• [What to work on]:
Identify each line below that contains the word "gmail", and copy it out.

(Stored entries)

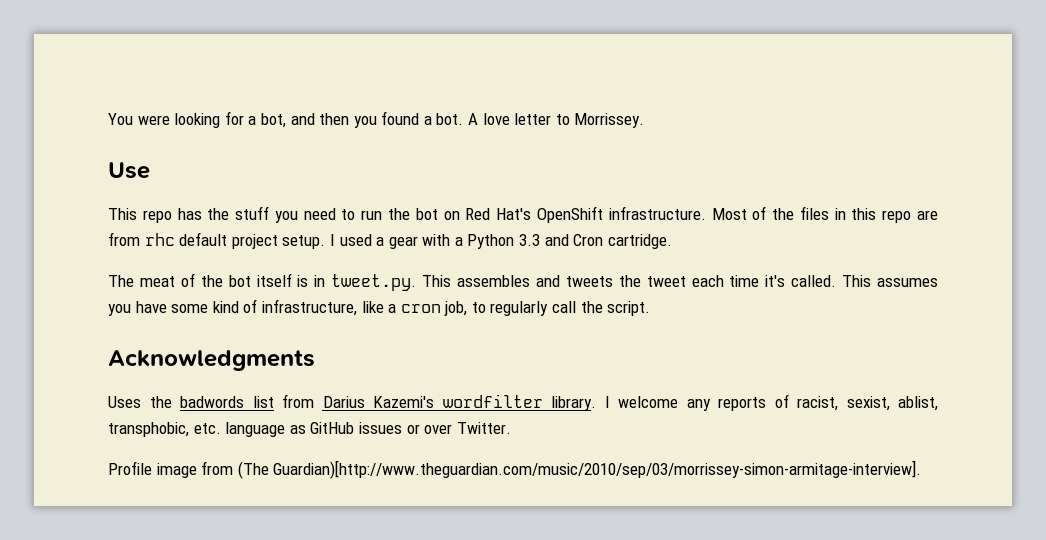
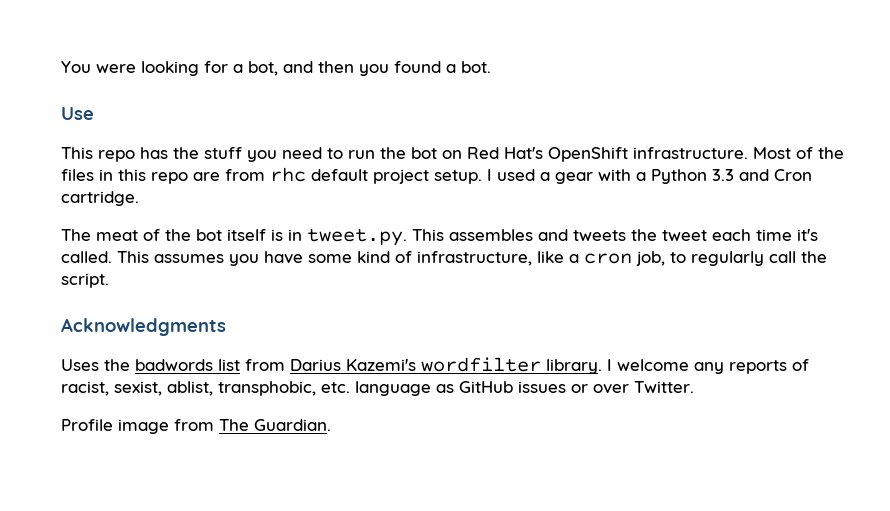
[468,113,645,128] A love letter to Morrissey. -> (491, 67) none
[237,460,922,479] (The Guardian)[http://www.theguardian.com/music/2010/sep/03/morrissey-simon-armitage-interview]. -> [219,419,331,431] The Guardian.

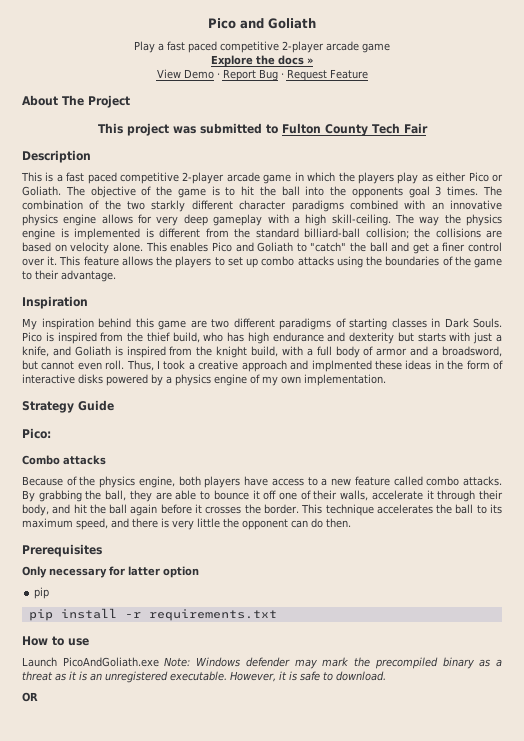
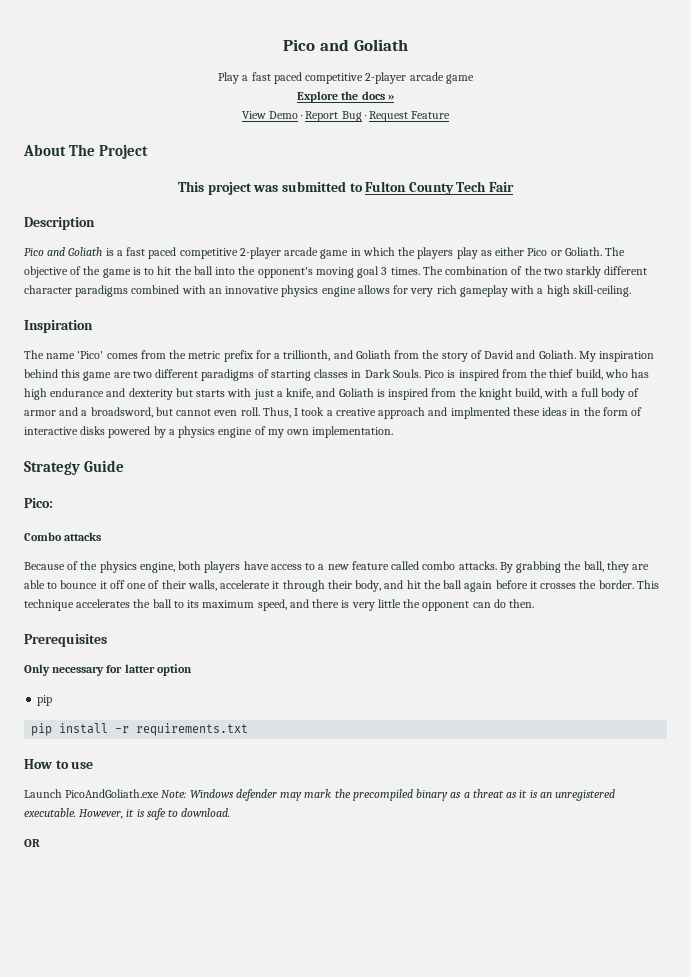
[21,172,42,182] This -> [24,247,103,256] Pico and Goliath
[351,187,403,198] opponents -> [257,267,354,278] opponent's moving
[183,214,208,226] deep -> [436,285,457,294] rich
[394,214,502,226] [22,228,502,240] [22,242,502,254] [22,256,503,268] [22,270,116,282] [22,296,88,309] The way the physics engine is implemented is different from the standard billiard-ball collision; the collisions are based on velocity alone. This enables Pico and Goliath to "catch" the ball and get a finer control over it. This feature allows the players to set up combo attacks using the boundaries of the game to their advantage. // Inspiration // -> [24,320,93,333] [24,350,576,362] // Inspiration // The name 'Pico' comes from the metric prefix for a trillionth, and Goliath from the story of David and Goliath.

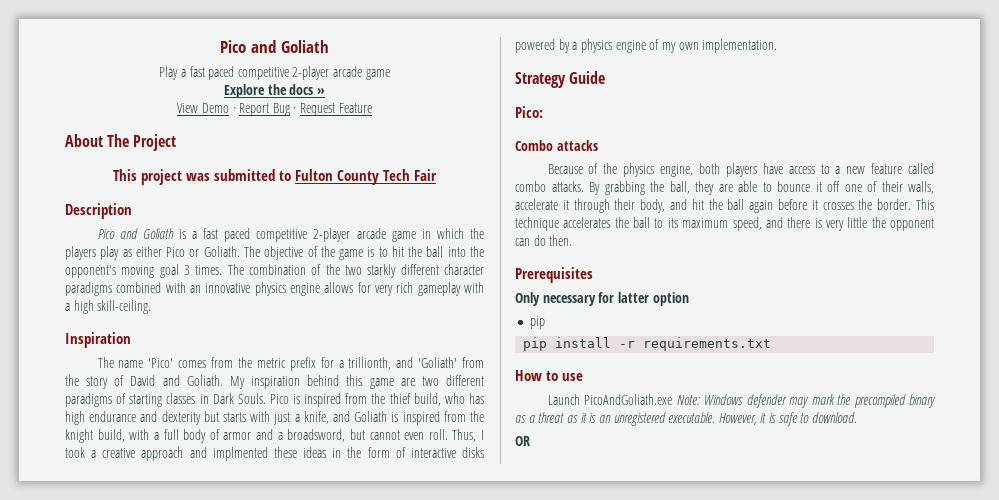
[355,350,391,359] Goliath -> [418,357,458,368] 'Goliath'

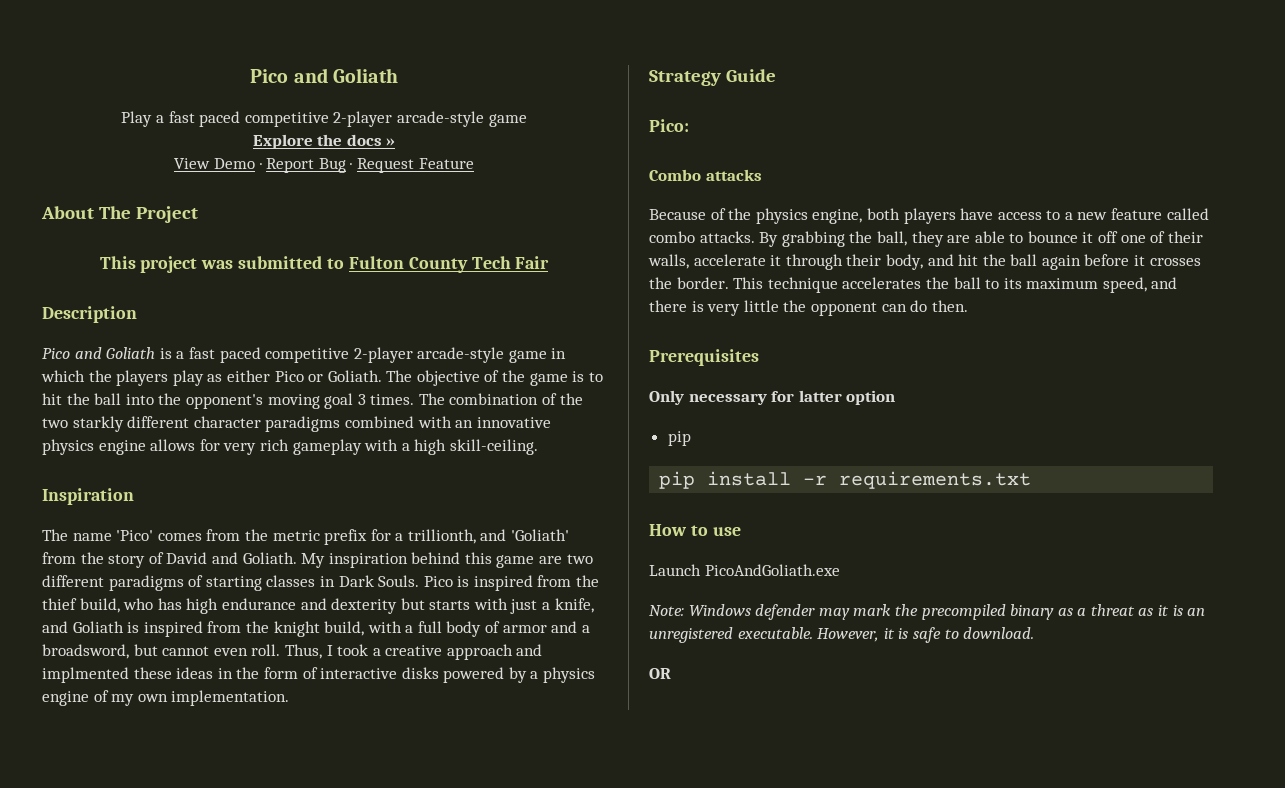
[333,66,363,77] arcade -> [396,111,484,127] arcade-style
[356,228,386,239] arcade -> [417,347,505,363] arcade-style
(673, 399) none -> (840, 570) //

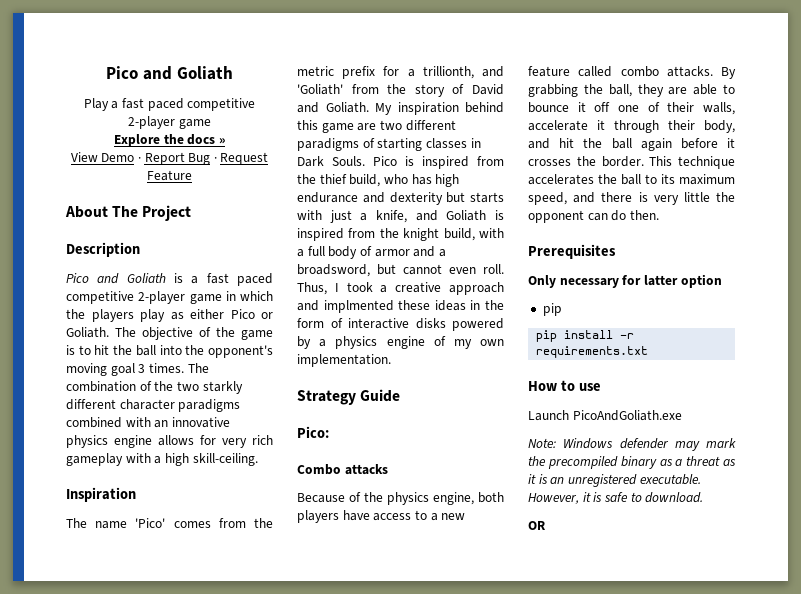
[396,111,484,127] arcade-style -> (176, 122) none
[99,256,550,273] // This project was submitted to Fulton County Tech Fair -> (192, 213) none
[417,347,505,363] arcade-style -> (186, 297) none

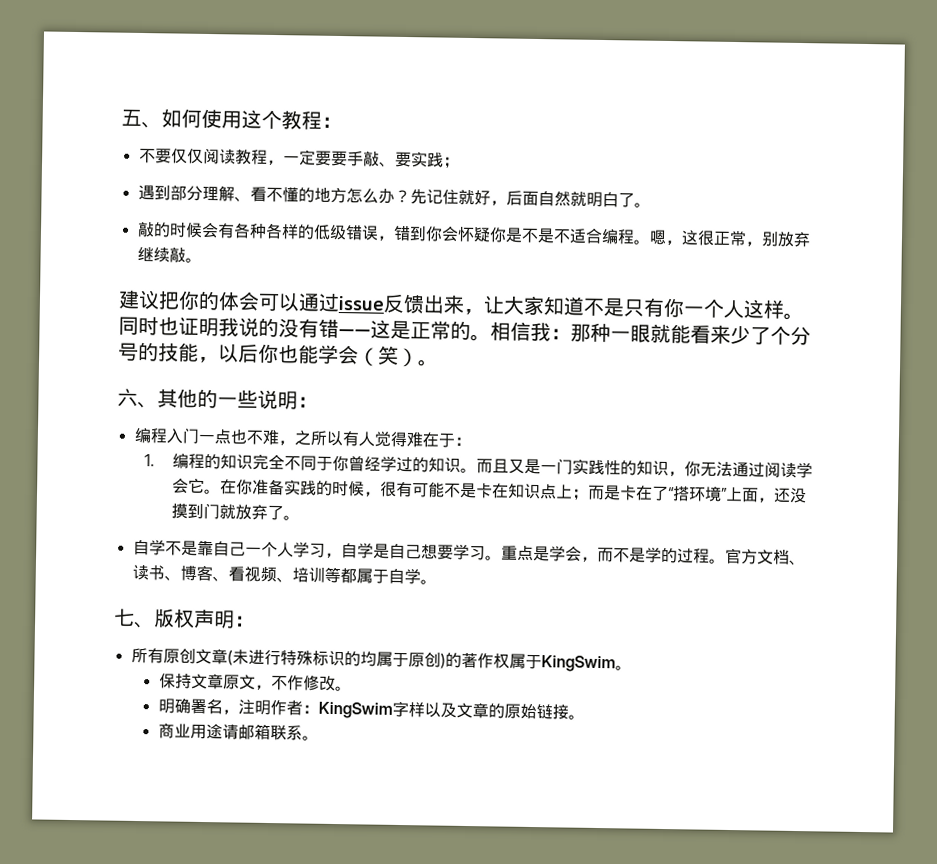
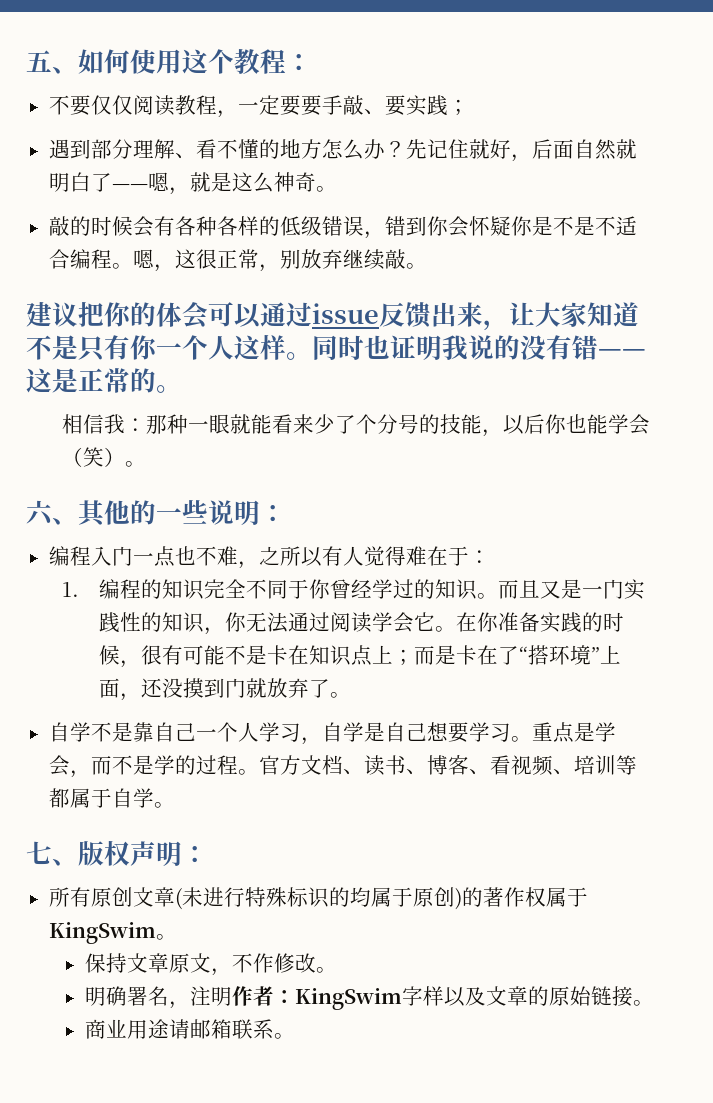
(635, 200) none -> [111,172,316,195] ——嗯，就是这么神奇
(491, 338) none -> (182, 389) //

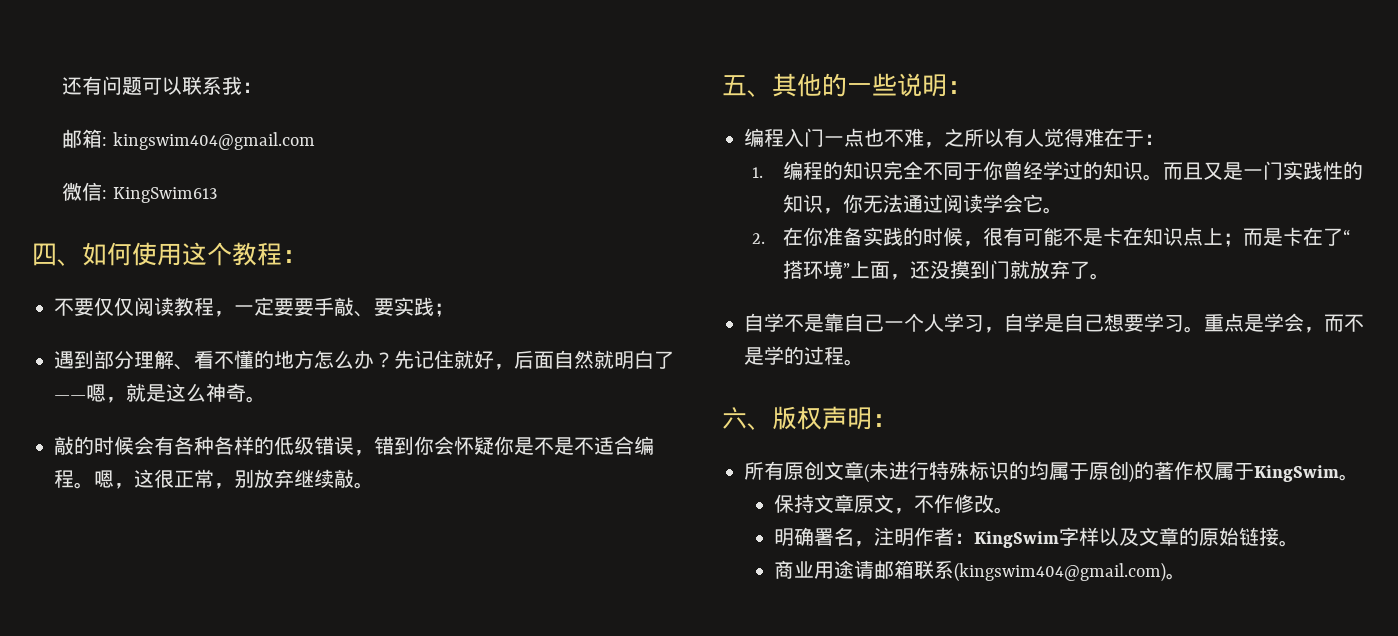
[26,50,52,72] 五 -> [62,76,263,95] [62,129,315,150] [62,182,217,203] [32,243,57,266] 还有问题可以联系我： // 邮箱: kingswim404@gmail.com // 微信: KingSwim613 // 四
[26,301,639,331] [26,334,646,362] [26,368,182,393] [62,414,651,437] [62,447,147,467] [26,500,54,526] 建议把你的体会可以通过issue反馈出来，让大家知道不是只有你一个人这样。同时也证明我说的没有错——这是正常的。 // 相信我：那种一眼就能看来少了个分号的技能，以后你也能学会（笑）。 // 六 -> [722,75,747,96] 五
(456, 629) none -> [752,233,766,244] // 2.
[258,755,637,776] [48,788,175,808] [26,841,52,865] 官方文档、读书、博客、看视频、培训等都属于自学。 // 七 -> [722,407,747,429] // 六
(274, 1029) none -> [954,562,1167,582] (kingswim404@gmail.com)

• [Exercise response]:
[26,50,52,72] 五 -> [62,76,263,95] [62,129,315,150] [62,182,217,203] [32,243,57,266] 还有问题可以联系我： // 邮箱: kingswim404@gmail.com // 微信: KingSwim613 // 四
(274, 1029) none -> [954,562,1167,582] (kingswim404@gmail.com)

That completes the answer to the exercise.